A gauge of implied volatility for the S&P 500 jumped Wednesday to levels last seen before the November presidential election, as traders positioned for more turbulence ahead. Demand for an exchange-traded fund that provides a leveraged bet on rising U.S. equity volatility suggests some investors still view markets as overextended.
JPMorgan’s Marko Kolanovic in a note to clients Wednesday recommended investors ignore warnings about a bubble in equities and take advantage of a selloff to accumulate more shares. The firm’s analysis indicates professional investors are far from exuberant, he said.
“Any market pullback, such as one driven by repositioning by a segment of the long-short community (and related to stocks of insignificant size), is a buying opportunity,” he wrote.
Seasonal trends may also be in play, according to Nomura Holdings Inc.
“There is a seasonal tendency for U.S. equity market sentiment to stagnate right around now through early February,” Masanari Takada, cross-asset strategist at Nomura, wrote in a note on Thursday. Stocks “have simply hit a speed bump, and we see little in the way of data that would justify a deeper reading,” Takada said.
S&P 500 futures pared a decline of as much as 1.1% early in the Asian trading day Thursday and were 0.6% lower as of 9:55 a.m. in London.

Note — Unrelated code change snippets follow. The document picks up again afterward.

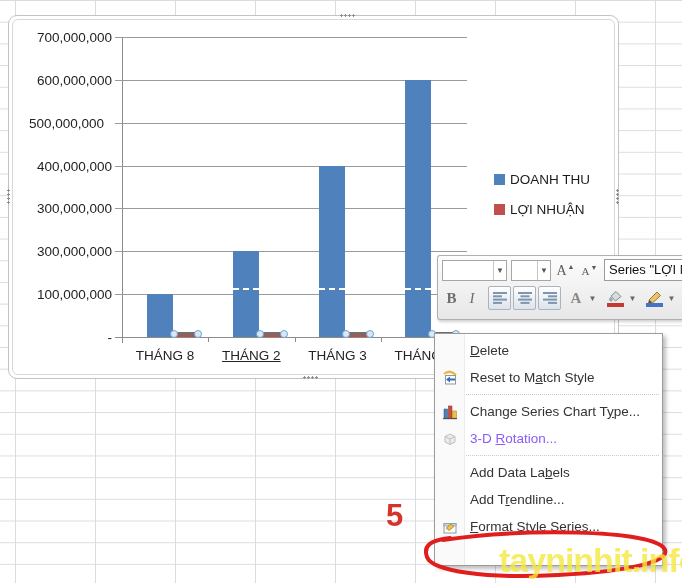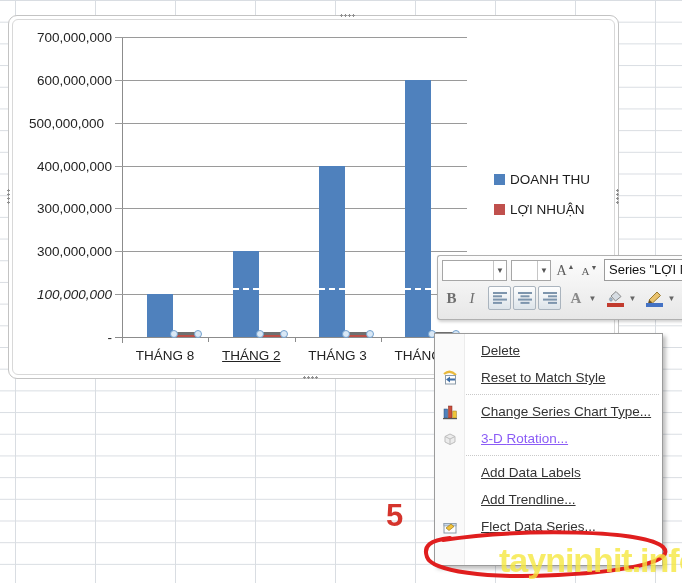--- a/index.html
+++ b/index.html
@@ -49,21 +49,21 @@
   .drop-arr{position:absolute;width:11px;height:24px;display:flex;align-items:center;justify-content:center;font-size:8px;color:#666;}
   .element-box{position:absolute;left:166px;top:3px;width:79px;height:22px;background:#fff;border:1px solid #9c9c9c;
     box-sizing:border-box;font-size:13px;color:#111;padding:2px 0 0 4px;white-space:nowrap;overflow:hidden;}
 
   
   #context-menu{position:absolute;left:434px;top:333px;width:229px;height:233px;background:#fff;
     border:1px solid #9b9b9b;box-shadow:3px 3px 4px rgba(0,0,0,.25);box-sizing:border-box;padding-top:3px;}
   #context-menu .gutter{position:absolute;left:0;top:0;bottom:0;width:29px;background:#fafafa;border-right:1px solid #ececec;}
   .menu-item{position:relative;height:27px;display:flex;align-items:center;font-size:13.5px;color:#333;}
   .menu-item .icon-slot{width:29px;display:flex;align-items:center;justify-content:center;flex:0 0 29px;}
-  .menu-item .lbl{padding-left:17px;white-space:nowrap;text-decoration:underline;}
+  .menu-item .lbl{padding-left:6px;white-space:nowrap;}
   .menu-item.disabled .lbl{color:#8b5cf6;}
   .menu-item .u-char{text-decoration:underline;}
   .menu-sep{height:7px;display:flex;align-items:center;margin:0 3px 0 3px;}
   .menu-sep .line{border-top:1px dotted #c9c9c9;width:100%;height:0;}
 
   
   #step-number{position:absolute;left:386px;top:498px;font-size:31px;font-weight:bold;color:#d5342c;}
   #highlight-ellipse{position:absolute;inset:0;pointer-events:none;}
   #watermark{position:absolute;left:499px;top:541px;font-size:34px;font-weight:bold;
     color:#f6e840;opacity:.8;letter-spacing:-1px;white-space:nowrap;}
@@ -102,21 +102,21 @@
       <div class="gridline" style="left: 115px; top: 165.571px; width: 352px;"></div>
       <div class="gridline" style="left: 115px; top: 208.429px; width: 352px;"></div>
       <div class="gridline" style="left: 115px; top: 251.286px; width: 352px;"></div>
       <div class="gridline" style="left: 115px; top: 294.143px; width: 352px;"></div>
       <div class="y-label" style="left: 20px; top: 37px;">700,000,000</div>
       <div class="y-label" style="left: 20px; top: 79.8571px;">600,000,000</div>
       <div class="y-label" style="left: 12px; top: 122.714px;">500,000,000</div>
       <div class="y-label" style="left: 20px; top: 165.571px;">400,000,000</div>
       <div class="y-label" style="left: 20px; top: 208.429px;">300,000,000</div>
       <div class="y-label" style="left: 20px; top: 251.286px;">300,000,000</div>
-      <div class="y-label" style="left: 20px; top: 294.143px; font-style: italic;">100,000,000</div>
+      <div class="y-label" style="left: 20px; top: 294.143px;">100,000,000</div>
       <div class="y-label" style="left: 20px; top: 337px;">-</div>
       <div class="tick" style="left: 122px; top: 337px;"></div>
       <div class="tick" style="left: 208.25px; top: 337px;"></div>
       <div class="tick" style="left: 294.5px; top: 337px;"></div>
       <div class="tick" style="left: 380.75px; top: 337px;"></div>
       <div class="tick" style="left: 467px; top: 337px;"></div>
       <div class="bar-blue" style="left: 146.5px; top: 294.143px; width: 26px; height: 42.8571px; background: rgb(79, 129, 189);"></div>
       <div class="bar-blue" style="left: 232.75px; top: 251.286px; width: 26px; height: 85.7143px; background: rgb(79, 129, 189);"></div>
       <div class="bar-dash" style="left: 232.75px; top: 288px; width: 26px;"></div>
       <div class="bar-blue" style="left: 319px; top: 165.571px; width: 26px; height: 171.429px; background: rgb(79, 129, 189);"></div>
@@ -282,21 +282,21 @@
     </div>
 
     <div class="menu-item">
       <span class="icon-slot">
         <svg width="16" height="16">
           <rect x="2" y="4.5" width="12" height="9.5" fill="#fdfdfd" stroke="#8b9aa8" stroke-width="1"></rect>
           <rect x="2" y="4.5" width="12" height="2.4" fill="#c7d7ea" stroke="#8b9aa8" stroke-width=".7"></rect>
           <path d="M4 9 l5 -4 l3 2.5 l-5 4 z" fill="#f2c23a" stroke="#9a7a1a" stroke-width=".7"></path>
         </svg>
       </span>
-      <span class="lbl"><span></span><span class="u-char">F</span><span>lect Data Series...</span></span>
+      <span class="lbl"><span></span><span class="u-char">F</span><span>ormat Style Series...</span></span>
     </div>
   </div>
 
   <div id="step-number">5</div>
   <svg id="highlight-ellipse" width="682" height="583">
     <path d="M 443 540 C 525 528, 645 530, 663 547 C 676 560, 636 571, 558 575 C 486 579, 432 571, 427 557 C 423 546, 430 540, 450 538" fill="none" stroke="#e01e1e" stroke-width="4" stroke-linecap="round"></path>
   </svg>
   <div id="watermark">tayninhit.info</div>
 
 </div>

Disappointment after earnings reports from companies including Apple Inc. and Tesla Inc. weighed on sentiment.
“There is a good chance today is a tradeable low,” Thomas Lee, head of research and co-founder of Fundstrat Global Advisors LLC, wrote in a research report on Wednesday. “It strikes me as less likely a major top considering how bearish consensus has been.”
The Stoxx Europe 600 Index slumped at the open, while the MSCI Asia Pacific index fell as much as 2.1% to the lowest in more than two weeks.
The equity market angst was less visible in other asset classes. Bond yields were broadly steady, with the 10-year Treasury yield down about 1 basis point on Thursday to a little over 1%. The dollar nudged upward and both gold and oil prices edged lower.
“The price action suggests that the moves overnight are merely corrective and not the end of the buy-everything trade,” said Jeffrey Halley, senior market analyst at Oanda Asia Pacific Pte Ltd.